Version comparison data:

----------

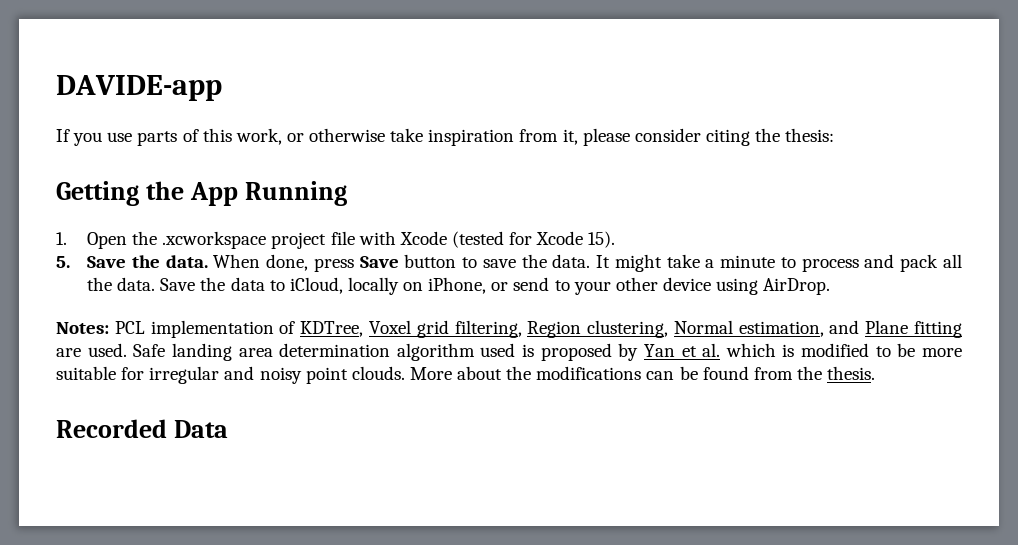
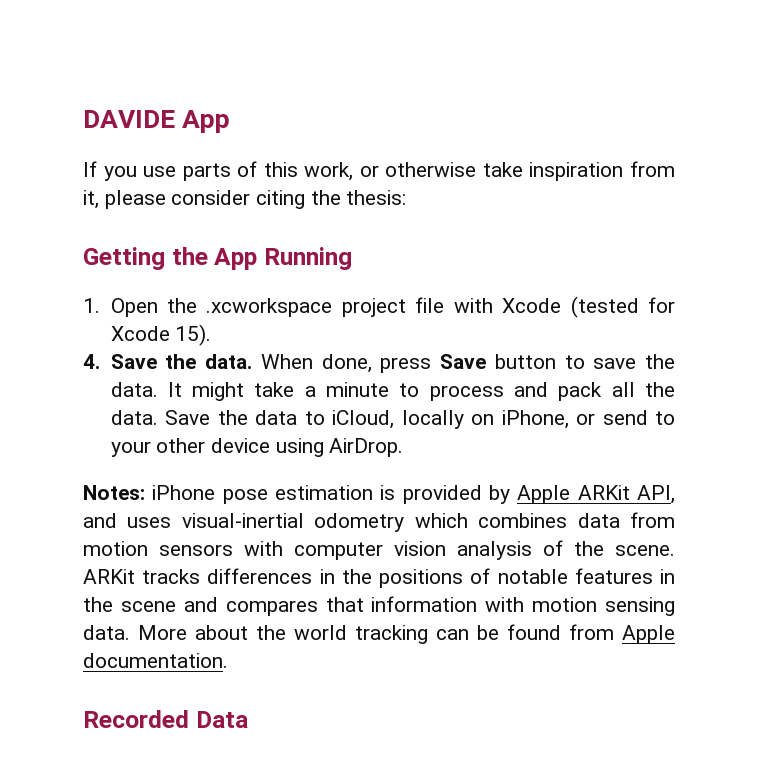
- DAVIDE-app
+ DAVIDE App
- 5. Save the data.
+ 4. Save the data.
- Notes: PCL implementation of KDTree, Voxel grid filtering, Region clustering, Normal estimation, and Plane fitting are used. Safe landing area determination algorithm used is proposed by Yan et al. which is modified to be more suitable for irregular and noisy point clouds.
+ Notes: iPhone pose estimation is provided by Apple ARKit API, and uses visual-inertial odometry which combines data from motion sensors with computer vision analysis of the scene. ARKit tracks differences in the positions of notable features in the scene and compares that information with motion sensing data.
- More about the modifications can be found from the thesis.
+ More about the world tracking can be found from Apple documentation.

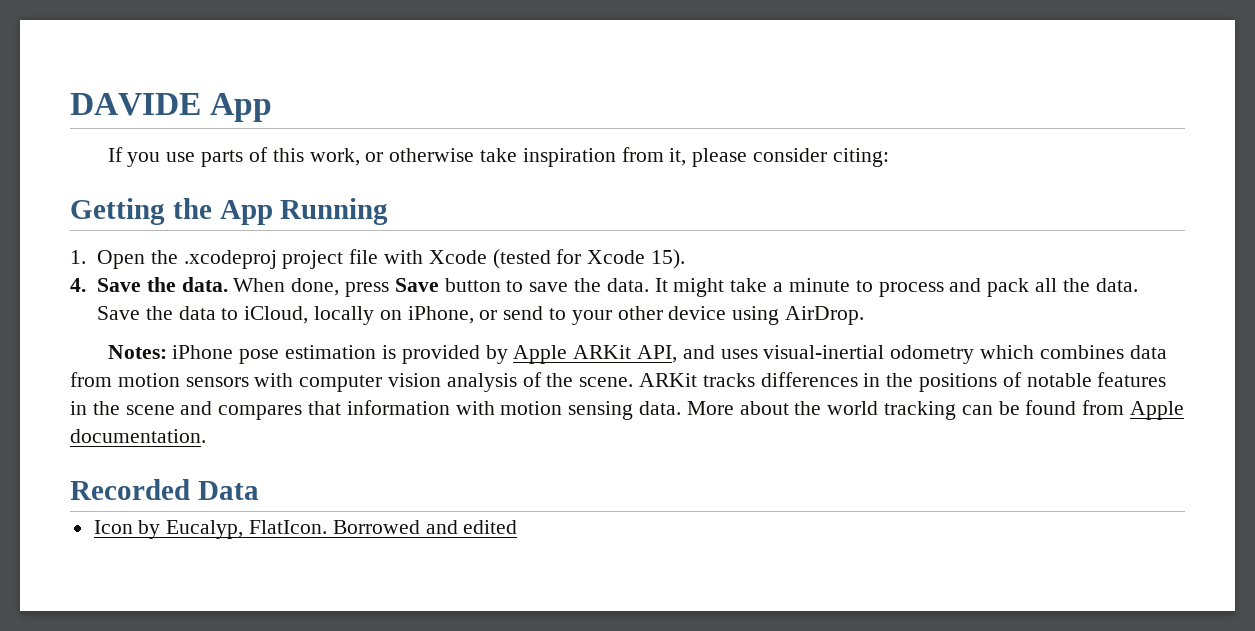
- If you use parts of this work, or otherwise take inspiration from it, please consider citing the thesis:
+ If you use parts of this work, or otherwise take inspiration from it, please consider citing:
- 1. Open the .xcworkspace project file with Xcode (tested for Xcode 15).
+ 1. Open the .xcodeproj project file with Xcode (tested for Xcode 15).
+ Icon by Eucalyp, FlatIcon. Borrowed and edited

----------

Task objective:
Write every line of the data out again exactly, leaving out all images.

Result of the exercise:
- DAVIDE-app
+ DAVIDE App
- 5. Save the data.
+ 4. Save the data.
- Notes: PCL implementation of KDTree, Voxel grid filtering, Region clustering, Normal estimation, and Plane fitting are used. Safe landing area determination algorithm used is proposed by Yan et al. which is modified to be more suitable for irregular and noisy point clouds.
+ Notes: iPhone pose estimation is provided by Apple ARKit API, and uses visual-inertial odometry which combines data from motion sensors with computer vision analysis of the scene. ARKit tracks differences in the positions of notable features in the scene and compares that information with motion sensing data.
- More about the modifications can be found from the thesis.
+ More about the world tracking can be found from Apple documentation.

- If you use parts of this work, or otherwise take inspiration from it, please consider citing the thesis:
+ If you use parts of this work, or otherwise take inspiration from it, please consider citing:
- 1. Open the .xcworkspace project file with Xcode (tested for Xcode 15).
+ 1. Open the .xcodeproj project file with Xcode (tested for Xcode 15).
+ Icon by Eucalyp, FlatIcon. Borrowed and edited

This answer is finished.